For BEM with the Burton-Miller formulation: only the sphere surface is meshed, requiring approximately \(10\) elements per wavelength on the surface, giving \(N_{\text{BEM}} \approx (10 \times 10)^2 \times 4\pi \approx 1.3 \times 10^5\) unknowns. With FMM acceleration, the iterative solution requires \(O(N_{\text{BEM}})\) work per iteration and typically converges in \(O(1)\) iterations for this well-conditioned problem.
The BEM approach requires roughly 60 times fewer unknowns and proportionally less computation time, illustrating the dimensional reduction advantage for this class of problems.

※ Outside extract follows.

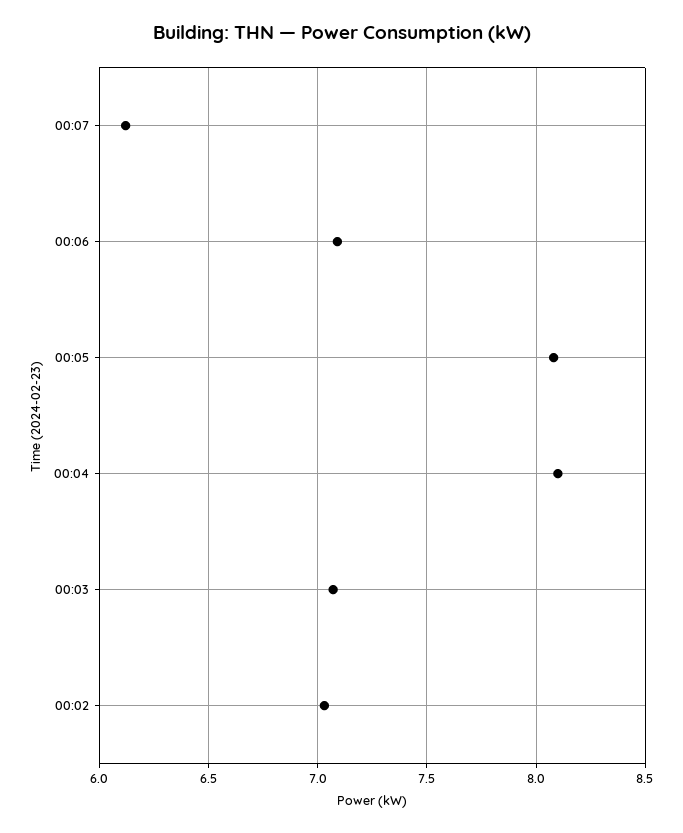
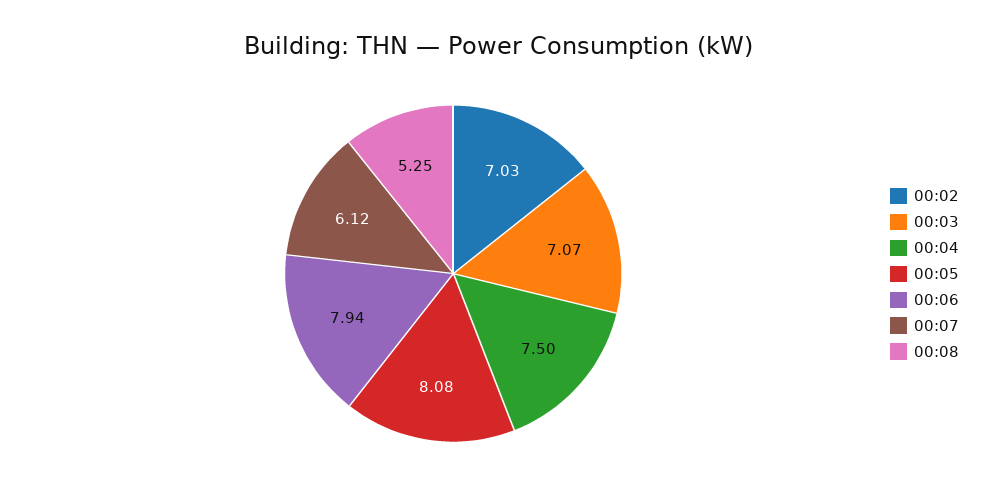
00:06: 7.1 -> 7.94
00:04: 8.1 -> 7.5
00:08: none -> 5.25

Example 7.19. The following table summarizes the asymptotic complexity of the main methods for a 3D boundary value problem with \(N\) boundary unknowns:
| Operation | BEM (dense) | BEM + FMM | FEM |
|---|
| Storage | \(O(N^2)\) | \(O(N)\) | \(O(N^{3/2})\) |
| Matrix-vector product | \(O(N^2)\) | \(O(N)\) | \(O(N^{3/2})\) |
| Direct solve | \(O(N^3)\) | N/A | \(O(N^{3})\) (volume) |
| Iterative solve (total) | \(O(N^2 \cdot n_{\text{iter}})\) | \(O(N \cdot n_{\text{iter}})\) | \(O(N^{3/2} \cdot n_{\text{iter}})\) |
Here the FEM complexities refer to the volume problem with \(O(N^{3/2})\) volume unknowns (since \(N\) surface unknowns correspond to \(O(N^{3/2})\) volume unknowns on a quasi-uniform mesh in 3D). The \(\mathcal{H}\)-matrix LU factorization of the BEM system requires \(O(N^{3/2})\) work in 2D and \(O(N^2)\) work in 3D, providing a fast direct solver that is competitive with sparse direct solvers for FEM.